Bango originated from the spread of Christianity along the Kenyan coast. It developed in mission stations such as Rabai (1844), Ribe (1862), Freretown (1873), and Mazeras (1893). Freretown, located on the coastal mainland east of Mombasa, was established as a settlement for freed slaves from Tanzania, Malawi, and Zambia (Morton, 2018). The early residents were therefore not from the Mijikenda community. Over time, the mission stations also received people fleeing hunger and civil unrest in Mombasa, including early pioneers of bango music such as Joseph Katana Ngala.

Traditional African drums (ngoma) were prohibited in these mission stations, as missionaries viewed them as inappropriate. Instead, they formed the Freed Slave Force and provided brass drums, trumpets, and military-style uniforms. These instruments accompanied church hymns and helped musicians develop their skills. The brass band tradition, known as beni, was initially performed only on religious and public holidays but later became a popular entertainment genre. Beni was eventually replaced by dansi, a more sophisticated dance style.
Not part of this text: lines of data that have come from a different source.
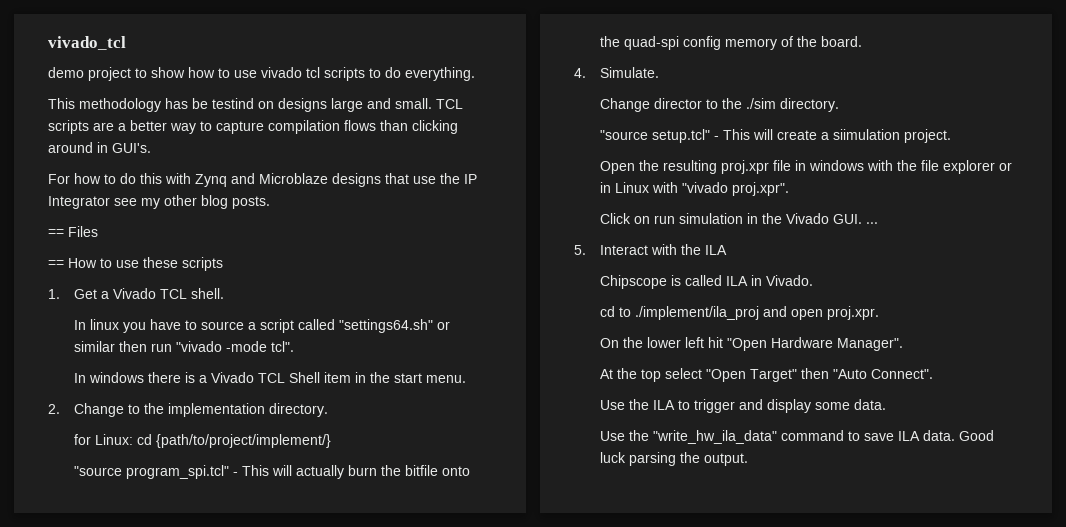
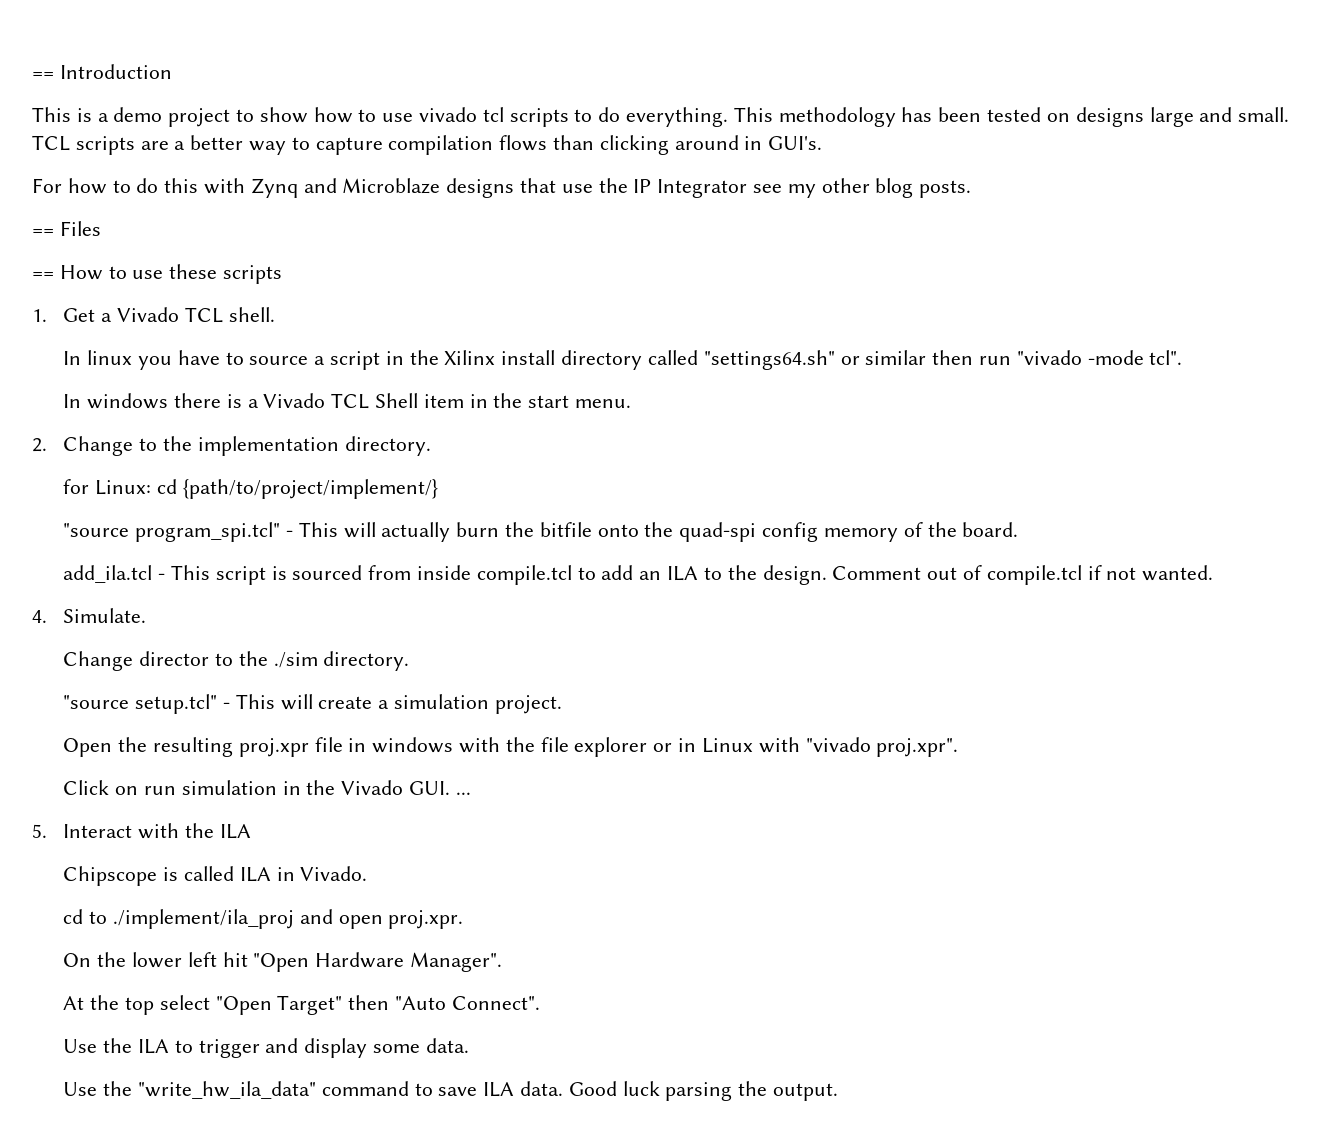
[48,36,126,50] vivado_tcl // -> [32,64,172,79] [32,107,109,122] == Introduction // This is a
(475, 74) // -> (729, 117) none
[192,98,254,109] be testind -> [938,107,1042,122] been tested
(294, 326) none -> [385,350,643,370] in the Xilinx install directory
(862, 41) none -> [63,565,1214,585] // add_ila.tcl - This script is sourced from inside compile.tcl to add an ILA to the design. Comment out of compile.tcl if not wanted.
[832,129,900,140] siimulation -> [394,694,490,709] simulation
Both beni and dansi played important roles in uniting coastal communities, particularly through weddings—much like bango does today. In the early 1960s, Muslim beni artists from Kaloleni and Mariakani transformed the genre into Brasso. Initially performed for government functions, Brasso later became a popular entertainment style. Brasso bands performed at festivals in Mwembe Tayari and were eventually invited to mission stations where jazz and rhumba were also played. Coastal genres at the time had strong religious associations: Swahili communities embraced beni, while Christians embraced dansi, which later incorporated jazz and rhumba.
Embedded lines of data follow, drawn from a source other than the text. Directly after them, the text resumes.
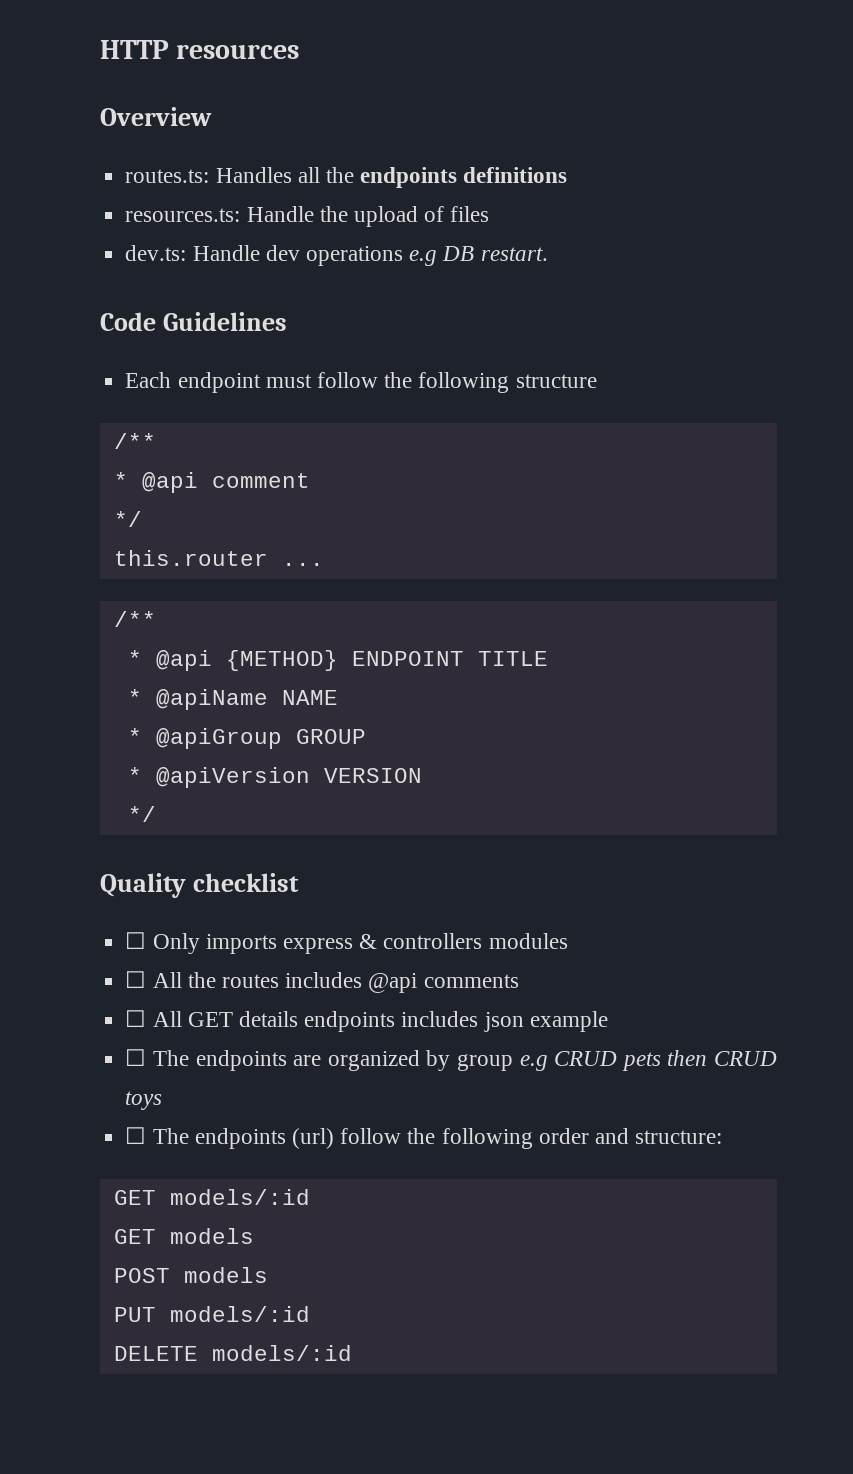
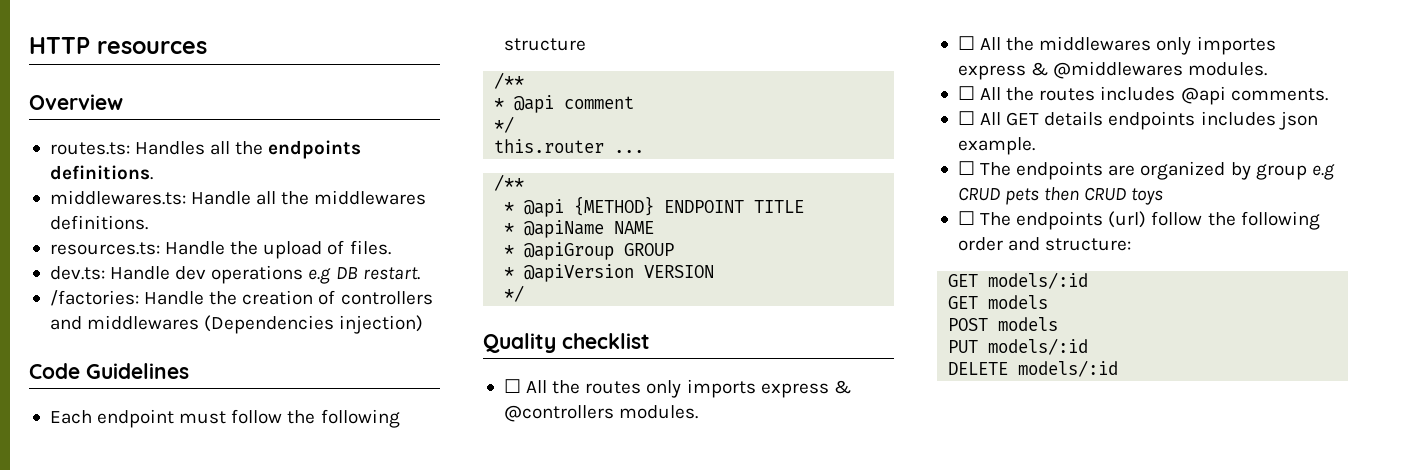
[463,167,568,183] definitions -> [49,165,153,180] [49,190,427,205] [49,215,148,230] definitions. // middlewares.ts: Handle all the middlewares definitions.
[450,206,490,222] files -> [349,240,391,255] files.
(548, 254) none -> [49,290,433,306] [49,315,424,334] // /factories: Handle the creation of controllers and middlewares (Dependencies injection)
[152,933,568,954] Only imports express & controllers modules -> [526,379,851,398] [503,405,699,422] [957,36,1276,55] [957,61,1268,80] All the routes only imports express & @controllers modules. // ☐ All the middlewares only importes express & @middlewares modules.
[423,974,519,988] comments -> [1230,88,1328,101] comments.
[529,1011,608,1032] example -> [957,137,1035,155] example.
Mijikenda artists transformed Beni → Dansi → Brasso → Bango by the 1980s. Five Brasso bands were formed in Ribe: the Mijikenda Band, Mtito Band, Batito Band, Utamaduni Band, and Utajiju Band. These bands performed instrumental music, composed original songs, and recorded their own work. They performed not only at weddings but also at parties and funerals, attracting diverse audiences.
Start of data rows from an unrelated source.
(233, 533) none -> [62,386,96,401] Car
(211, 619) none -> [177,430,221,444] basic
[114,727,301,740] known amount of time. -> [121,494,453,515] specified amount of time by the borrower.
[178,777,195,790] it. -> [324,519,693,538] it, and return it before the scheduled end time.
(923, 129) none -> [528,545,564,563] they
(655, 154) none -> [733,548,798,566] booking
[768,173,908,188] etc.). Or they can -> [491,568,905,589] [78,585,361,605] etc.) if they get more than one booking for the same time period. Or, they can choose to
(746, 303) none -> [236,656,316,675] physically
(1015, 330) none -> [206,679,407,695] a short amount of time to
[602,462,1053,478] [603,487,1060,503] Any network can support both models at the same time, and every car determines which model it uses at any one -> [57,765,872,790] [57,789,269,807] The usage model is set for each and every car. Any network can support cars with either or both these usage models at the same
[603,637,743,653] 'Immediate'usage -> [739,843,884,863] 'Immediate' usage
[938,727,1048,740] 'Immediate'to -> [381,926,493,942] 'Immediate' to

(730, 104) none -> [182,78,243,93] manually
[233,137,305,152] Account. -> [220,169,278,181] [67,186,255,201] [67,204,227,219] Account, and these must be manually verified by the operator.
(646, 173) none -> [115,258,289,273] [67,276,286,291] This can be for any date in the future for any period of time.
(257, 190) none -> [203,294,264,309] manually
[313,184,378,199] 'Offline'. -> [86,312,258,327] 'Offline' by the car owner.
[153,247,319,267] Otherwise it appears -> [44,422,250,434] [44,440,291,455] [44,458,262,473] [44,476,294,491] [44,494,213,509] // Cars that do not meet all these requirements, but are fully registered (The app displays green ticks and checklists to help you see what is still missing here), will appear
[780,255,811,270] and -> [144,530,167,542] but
Bango received its name in 1987 when Ngala performed at his cousin’s wedding in Freretown. After exhausting their “golden rhumba oldies,” Ngala and his band performed a simple song he had composed, “Naitaka Bango.” The audience enthusiastically embraced it, singing along to the chorus: “Naitaka bango, bango, bango. Naitaka bango tena naitaka kamili” (“I want my money, and I want it in full”). The song narrates a man demanding repayment of one shilling—then colloquially called bango—from a friend named Kazungu. Despite Ngala’s initial hesitation, the song became extremely popular. The release of the Naitaka Bango album in 1990 brought widespread recognition to Ngala’s group. The song’s rhythm, slightly different from rhumba, became popular at weddings across Mombasa, Freretown, Rabai, Mazeras, Ribe, Kaloleni, and Mariakani. Fans began referring to Ngala as “Mzee Bango.”